Et sans attendre une nouvelle objection d'André, il lui prit le bras et l'entraîna.

Évidemment, les prévisions du jeune peintre étaient justes.

Les nouveaux amis n'avaient pas fait dix pas, que dix personnes déjà s'étaient arrêtées pour regarder cet homme si élégant, qui avait la tournure d'un duc et pair d'Angleterre, donnant familièrement le bras à ce garçon, dont la blouse était toute maculée de taches de plâtre et qui était coiffé d'un chapeau gris, de feutre mou.

Cet effet produit, le gentilhomme ne pouvait pas ne l'avoir pas prévu.

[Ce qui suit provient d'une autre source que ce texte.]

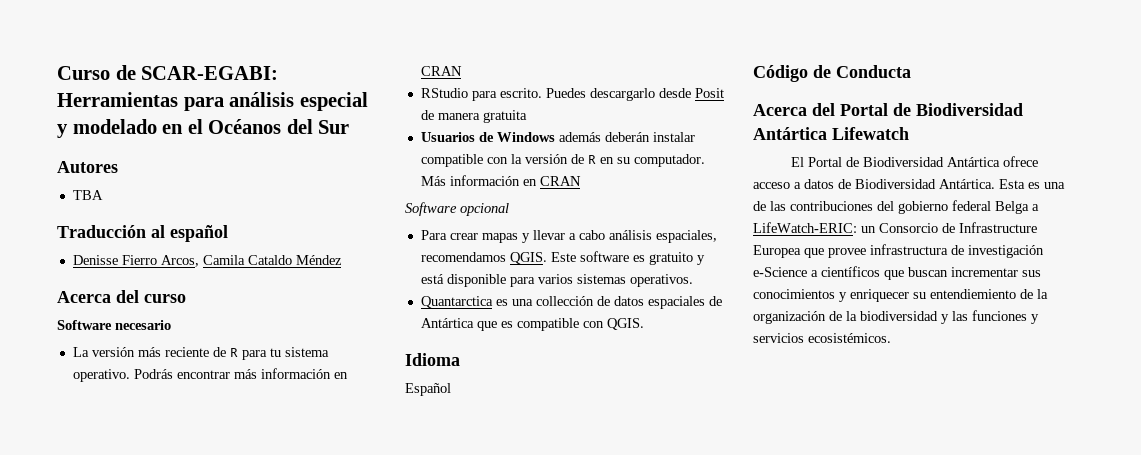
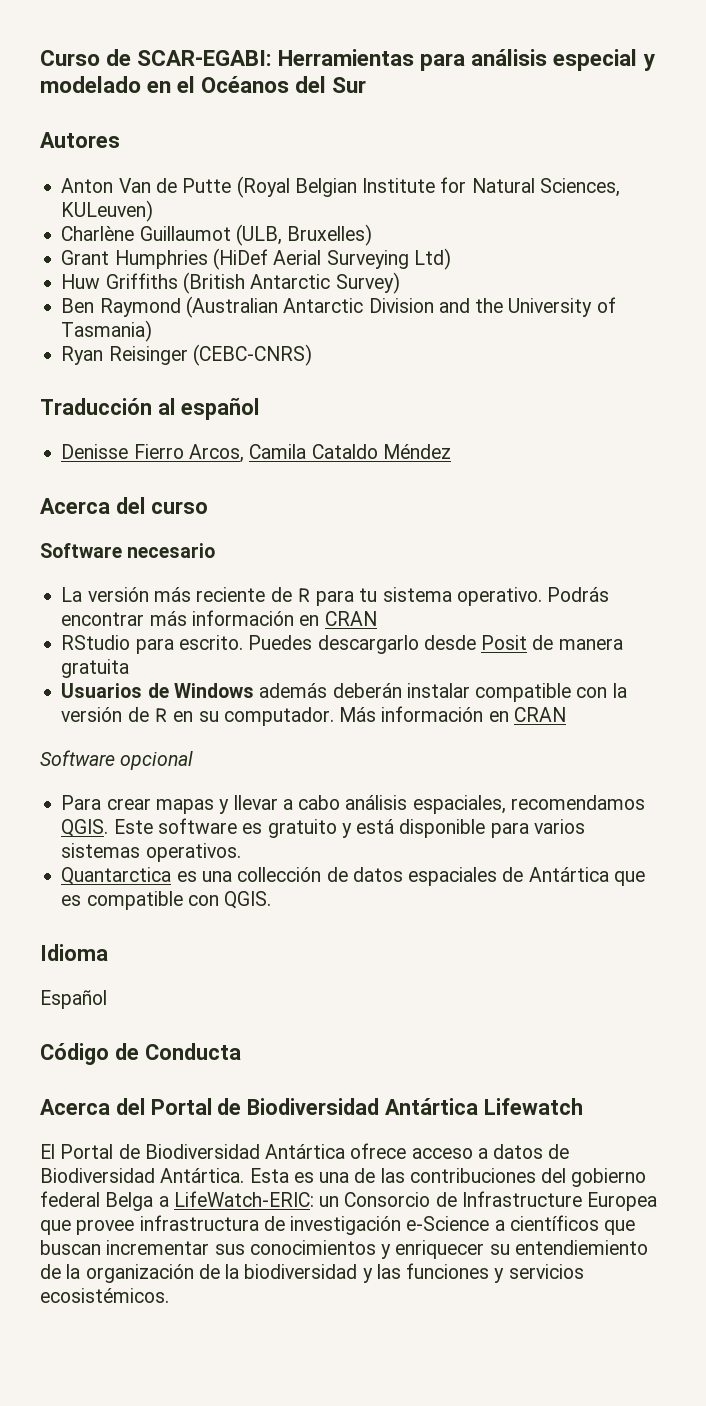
- TBA
+ Anton Van de Putte (Royal Belgian Institute for Natural Sciences, KULeuven)
+ Charlène Guillaumot (ULB, Bruxelles)
+ Grant Humphries (HiDef Aerial Surveying Ltd)
+ Huw Griffiths (British Antarctic Survey)
+ Ben Raymond (Australian Antarctic Division and the University of Tasmania)
+ Ryan Reisinger (CEBC-CNRS)

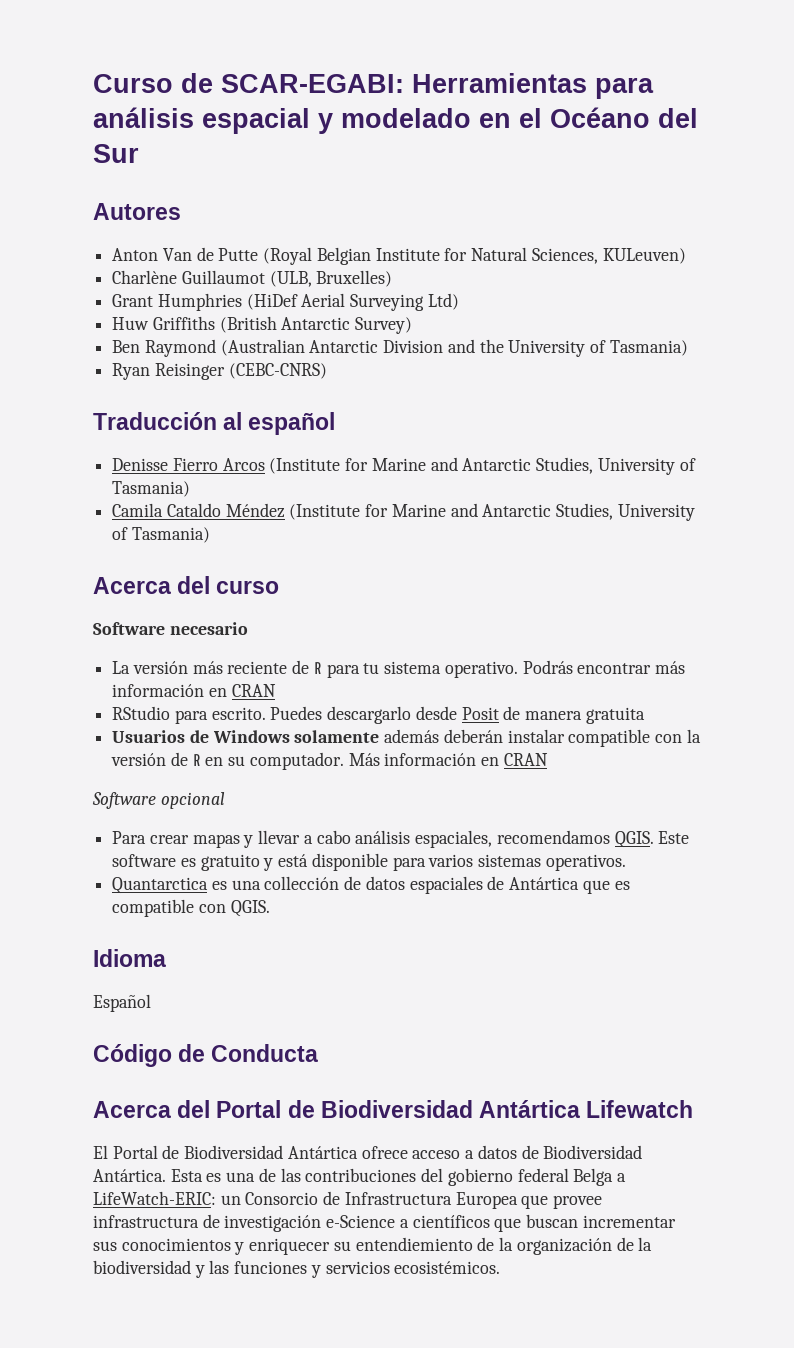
- Curso de SCAR-EGABI: Herramientas para análisis especial y modelado en el Océanos del Sur
+ Curso de SCAR-EGABI: Herramientas para análisis espacial y modelado en el Océano del Sur
- Denisse Fierro Arcos, Camila Cataldo Méndez
+ Denisse Fierro Arcos (Institute for Marine and Antarctic Studies, University of Tasmania)
+ Camila Cataldo Méndez (Institute for Marine and Antarctic Studies, University of Tasmania)
- Usuarios de Windows además deberán instalar compatible con la versión de R en su computador.
+ Usuarios de Windows solamente además deberán instalar compatible con la versión de R en su computador.
- Esta es una de las contribuciones del gobierno federal Belga a LifeWatch-ERIC: un Consorcio de Infrastructure Europea que provee infrastructura de investigación e-Science a científicos que buscan incrementar sus conocimientos y enriquecer su entendiemiento de la organización de la biodiversidad y las funciones y servicios ecosistémicos.
+ Esta es una de las contribuciones del gobierno federal Belga a LifeWatch-ERIC: un Consorcio de Infrastructura Europea que provee infrastructura de investigación e-Science a científicos que buscan incrementar sus conocimientos y enriquecer su entendiemiento de la organización de la biodiversidad y las funciones y servicios ecosistémicos.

Les hommes placés en vue comme lui sont peu suspects d'étourderie. Sûrs que leurs moindres actes seront commentés, ils s'exercent et s'habituent à résister aux entraînements du premier mouvement.

Si donc M. de Breulh se montrait au bras d'André avec une sorte d'affectation, c'est qu'il entrait dans ses vues de faire parler de cette amitié surprenante. Il savait qu'on ne manquerait pas de s'informer et il se proposait de répondre aux curieux, de façon à servir puissamment le talent et l'avenir du jeune peintre.

Mais cette démarche semblait trop voulue et préméditée pour ne pas intriguer profondément André. Son esprit se perdait en mille conjectures, toutes plus invraisemblables les unes que les autres.